--- Dataset records ---
• • •
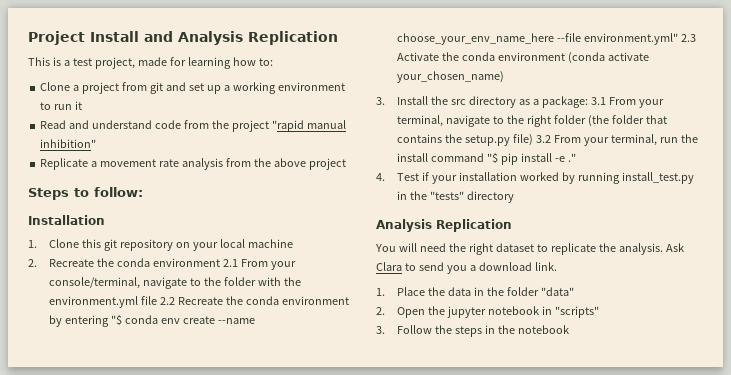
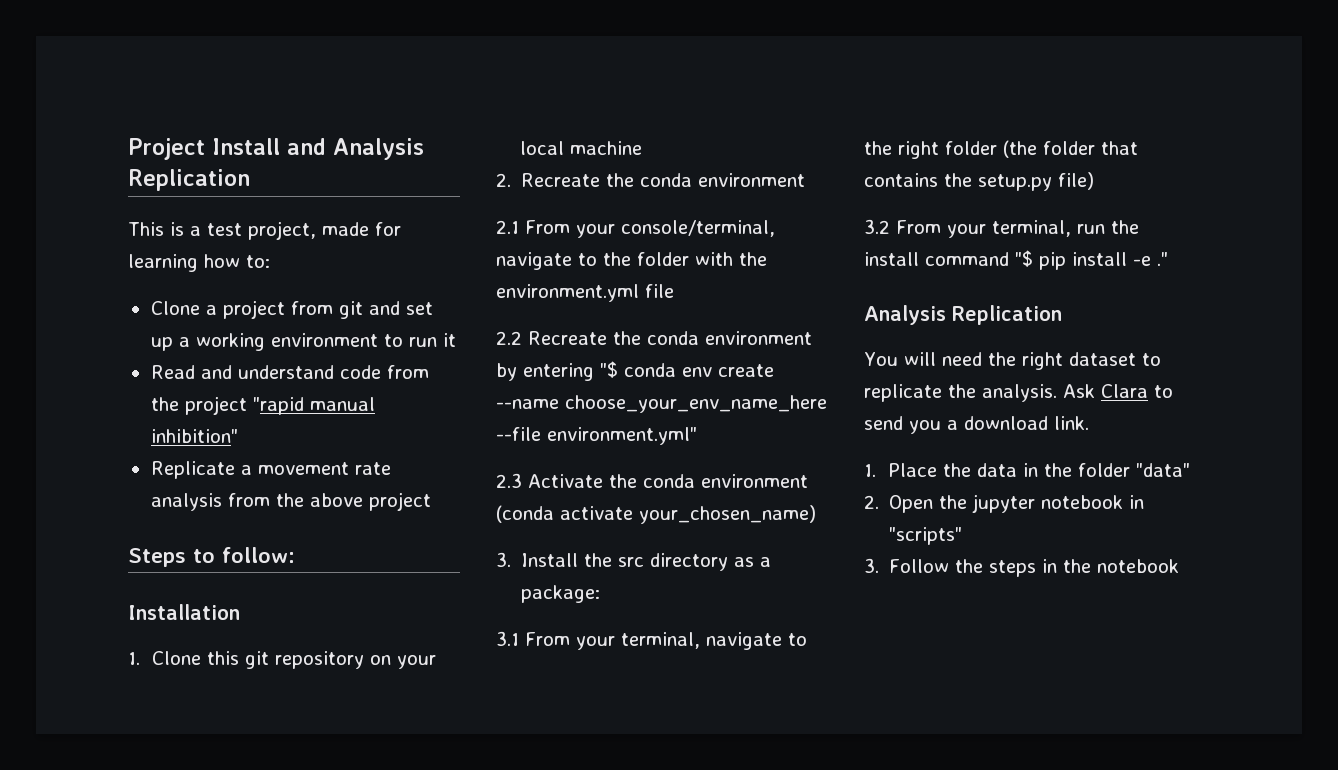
- 2. Recreate the conda environment 2.1 From your console/terminal, navigate to the folder with the environment.yml file 2.2 Recreate the conda environment by entering "$ conda env create --name choose_your_env_name_here --file environment.yml" 2.3 Activate the conda environment (conda activate your_chosen_name)
+ 2. Recreate the conda environment
+ 2.1 From your console/terminal, navigate to the folder with the environment.yml file
+ 2.2 Recreate the conda environment by entering "$ conda env create --name choose_your_env_name_here --file environment.yml"
+ 2.3 Activate the conda environment (conda activate your_chosen_name)
- 3. Install the src directory as a package: 3.1 From your terminal, navigate to the right folder (the folder that contains the setup.py file) 3.2 From your terminal, run the install command "$ pip install -e ."
+ 3. Install the src directory as a package:
+ 3.1 From your terminal, navigate to the right folder (the folder that contains the setup.py file)
+ 3.2 From your terminal, run the install command "$ pip install -e ."
- 4. Test if your installation worked by running install_test.py in the "tests" directory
• • •
--- Task to carry out ---
Restate each of the entries above word for word and skip every image.

--- Response box ---
- 2. Recreate the conda environment 2.1 From your console/terminal, navigate to the folder with the environment.yml file 2.2 Recreate the conda environment by entering "$ conda env create --name choose_your_env_name_here --file environment.yml" 2.3 Activate the conda environment (conda activate your_chosen_name)
+ 2. Recreate the conda environment
+ 2.1 From your console/terminal, navigate to the folder with the environment.yml file
+ 2.2 Recreate the conda environment by entering "$ conda env create --name choose_your_env_name_here --file environment.yml"
+ 2.3 Activate the conda environment (conda activate your_chosen_name)
- 3. Install the src directory as a package: 3.1 From your terminal, navigate to the right folder (the folder that contains the setup.py file) 3.2 From your terminal, run the install command "$ pip install -e ."
+ 3. Install the src directory as a package:
+ 3.1 From your terminal, navigate to the right folder (the folder that contains the setup.py file)
+ 3.2 From your terminal, run the install command "$ pip install -e ."
- 4. Test if your installation worked by running install_test.py in the "tests" directory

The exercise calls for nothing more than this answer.